**TASK MATERIAL**:
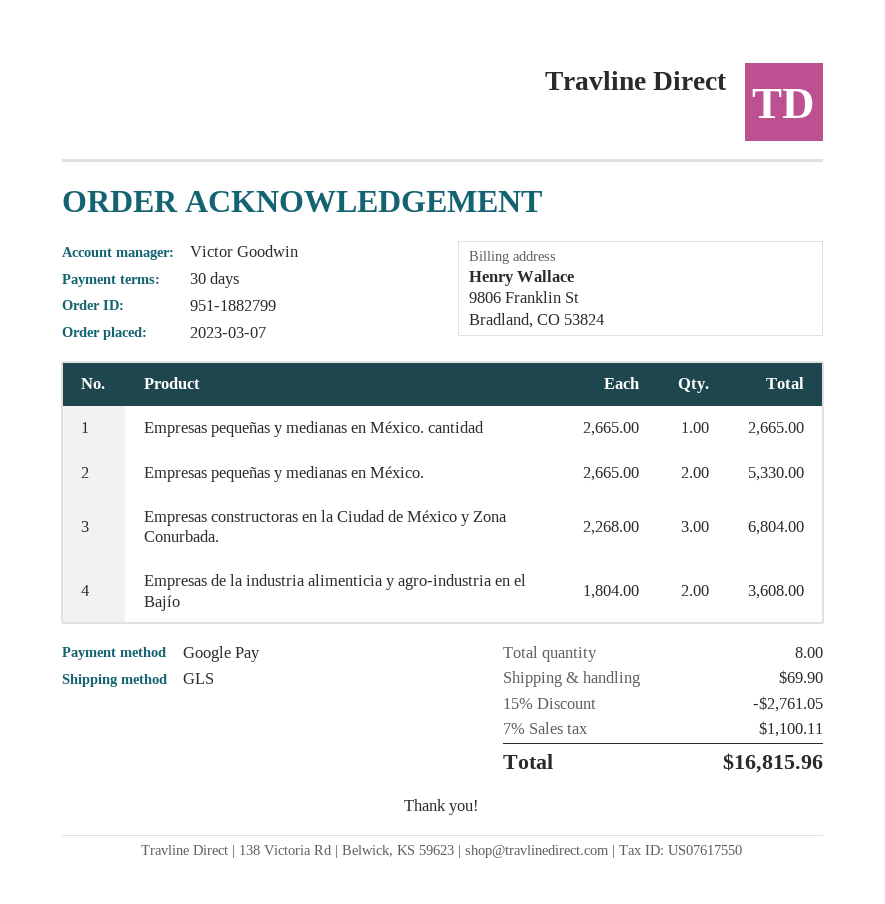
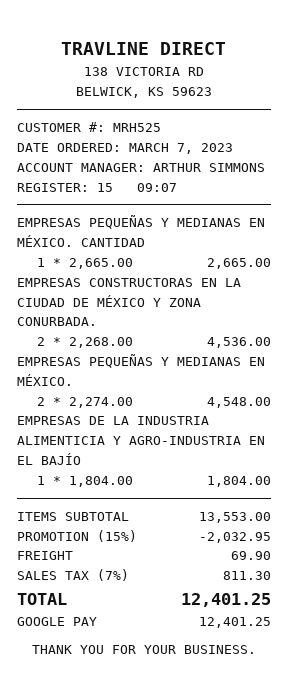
sales rep: Victor Goodwin -> ARTHUR SIMMONS
Empresas pequeñas y medianas en México.: 2 x 2665.00 = 5330.00 -> 2 x 2274.00 = 4548.00
Empresas constructoras en la Ciudad de México y Zona Conurbada.: 3 x 2268.00 = 6804.00 -> 2 x 2268.00 = 4536.00
Empresas de la industria alimenticia y agro-industria en el Bajío: 2 x 1804.00 = 3608.00 -> 1 x 1804.00 = 1804.00
discount: 15% = 2761.05 -> 15% = 2032.95
tax: 7% = 1100.11 -> 7% = 811.30
total: 16815.96 -> 12401.25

**GOAL OF THE EXERCISE**: Take every line in the preceding listing that contains "México" and copy it.

**EXERCISE OUTPUT**:
Empresas pequeñas y medianas en México.: 2 x 2665.00 = 5330.00 -> 2 x 2274.00 = 4548.00
Empresas constructoras en la Ciudad de México y Zona Conurbada.: 3 x 2268.00 = 6804.00 -> 2 x 2268.00 = 4536.00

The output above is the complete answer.